O desenvolvimento técnico era visto como o declive da corrente, na qual ela supunha estar nadando. Daí só havia um passo para crer que o trabalho industrial, que aparecia sob os traços do progresso técnico, representava uma grande conquista política.
A antiga moral protestante do trabalho, secularizada, festejava uma ressurreição na classe trabalhadora alemã. O Programa de Gotha já continha elementos dessa confusão. Nele, o trabalho é definido como “a fonte de toda riqueza e de toda civilização”. Pressentindo o pior, Marx replicou que o homem que não possui outra propriedade que a sua força de trabalho está condenado a ser “o escravo de outros homens, que se tornaram… proprietários”.

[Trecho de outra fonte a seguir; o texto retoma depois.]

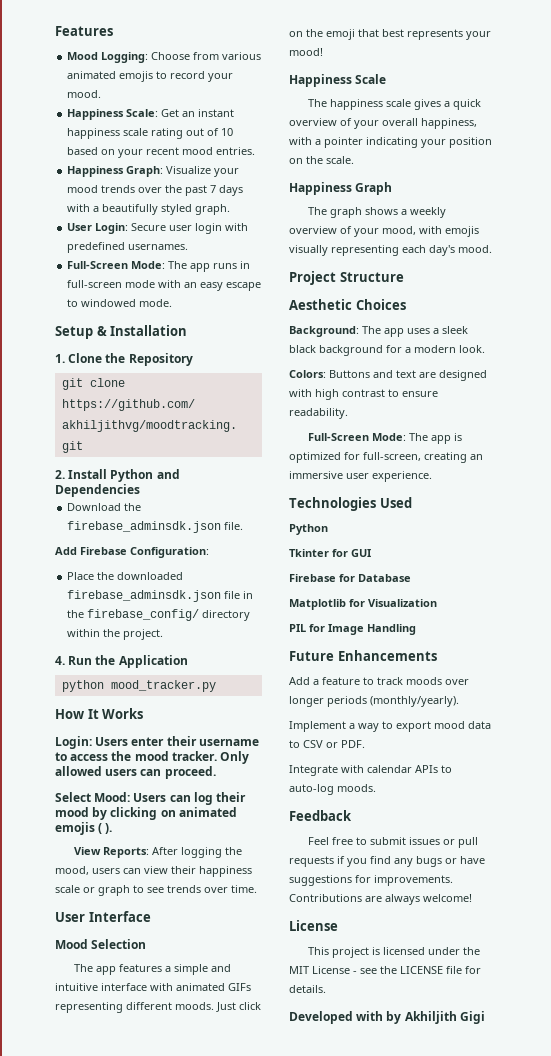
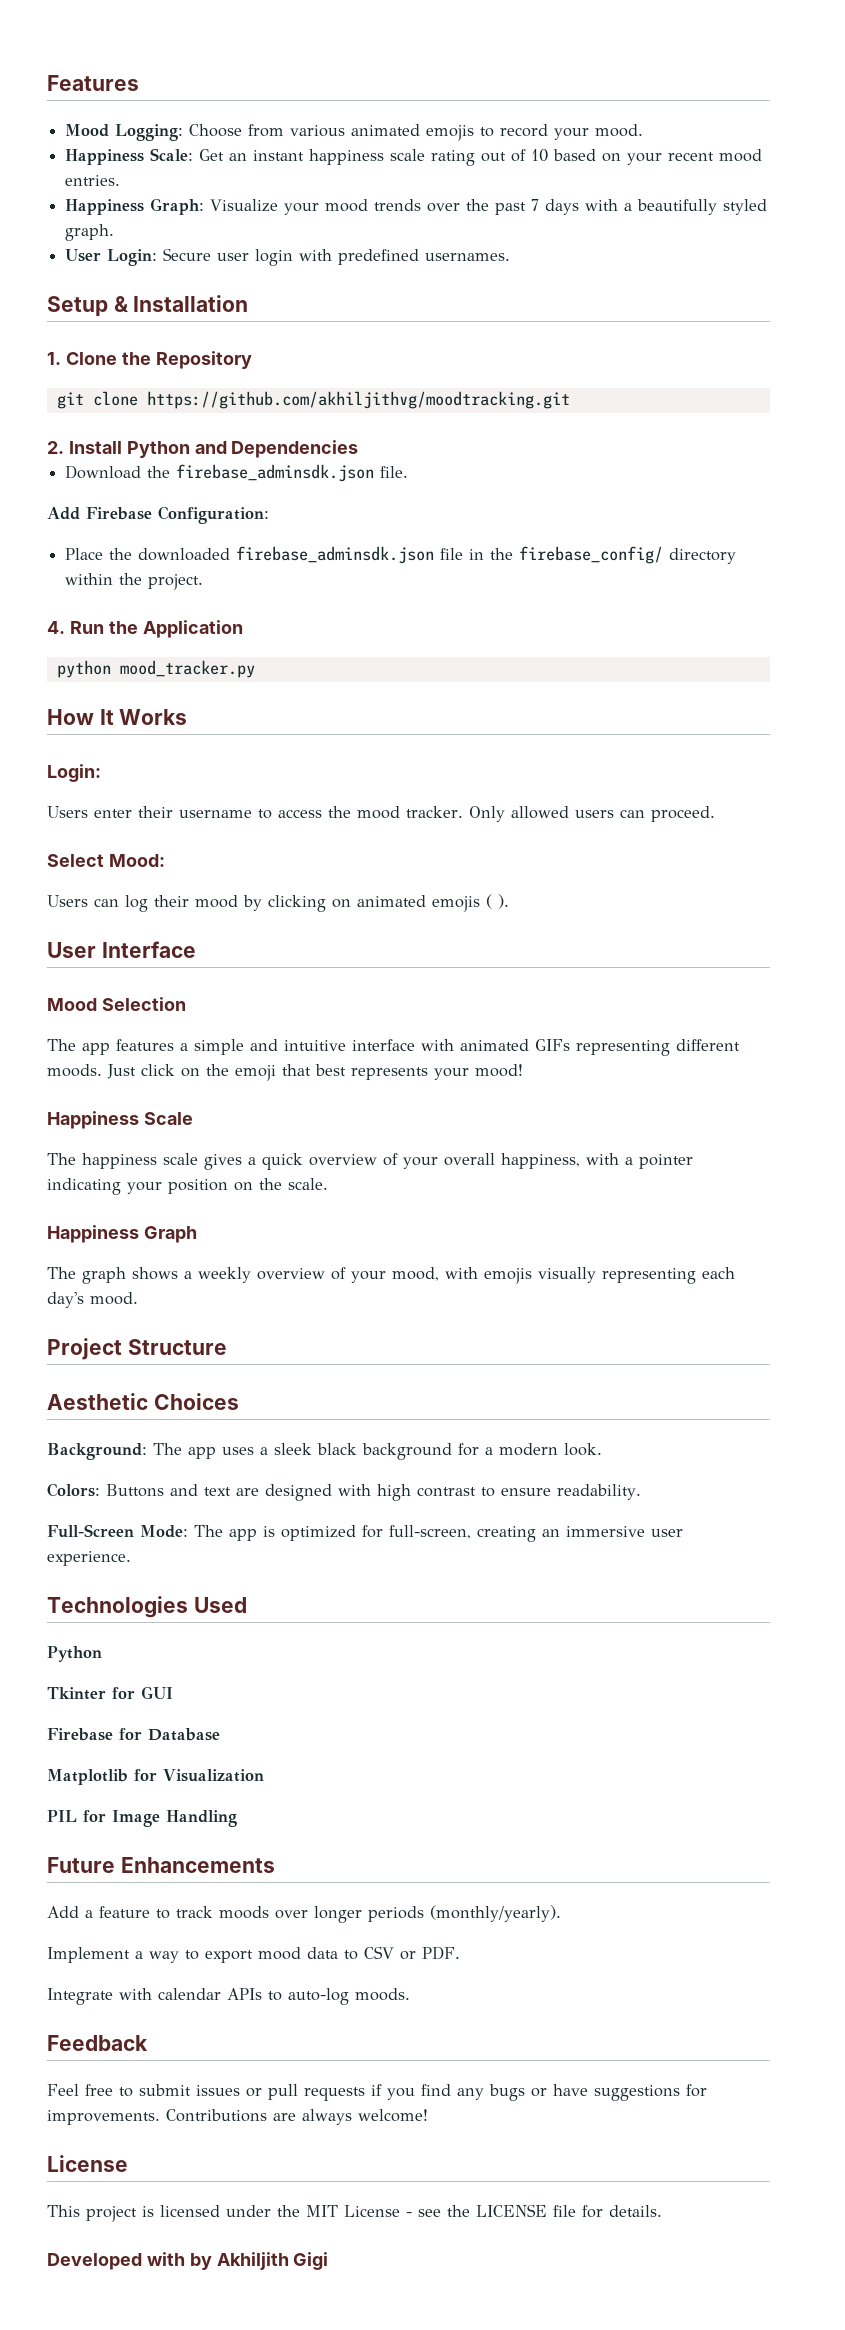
- Full-Screen Mode: The app runs in full-screen mode with an easy escape to windowed mode.
  How It Works
- Login: Users enter their username to access the mood tracker.
+ Login:
+ Users enter their username to access the mood tracker.
- Select Mood: Users can log their mood by clicking on animated emojis ( ).
+ Select Mood:
+ Users can log their mood by clicking on animated emojis ( ).
- View Reports: After logging the mood, users can view their happiness scale or graph to see trends over time.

Apesar disso, a confusão continuou a propagar-se, e pouco depois Josef Dietzgen anunciava: “O trabalho é o Redentor dos tempos modernos… No aperfeiçoamento… do trabalho reside a riqueza, que agora pode realizar o que não foi realizado por nenhum salvador”.
Esse conceito de trabalho, típico do marxismo vulgar, não examina a questão de como seus produtos podem beneficiar trabalhadores que deles não dispõem. Seu interesse se dirige apenas aos progressos na dominação da natureza, e não aos retrocessos na organização da sociedade. Já estão visíveis, nessa concepção, os traços tecnocráticos que mais tarde vão aflorar no fascismo. Entre eles, figura uma concepção da natureza que contrasta sinistramente com as utopias socialistas anteriores a março de 1848.
O trabalho, como agora compreendido, visa uma exploração da natureza, comparada, com ingênua complacência, à exploração do proletariado. Ao lado dessa concepção positivista, as fantasias de um Fourier, tão ridicularizadas, revelam-se surpreendentemente razoáveis. Segundo Fourier, o trabalho social bem organizado teria entre seus efeitos que quatro luas iluminariam a noite, que o gelo se retiraria dos pólos, que a água marinha deixaria de ser salgada e que os animais predatórios entrariam a serviço do homem.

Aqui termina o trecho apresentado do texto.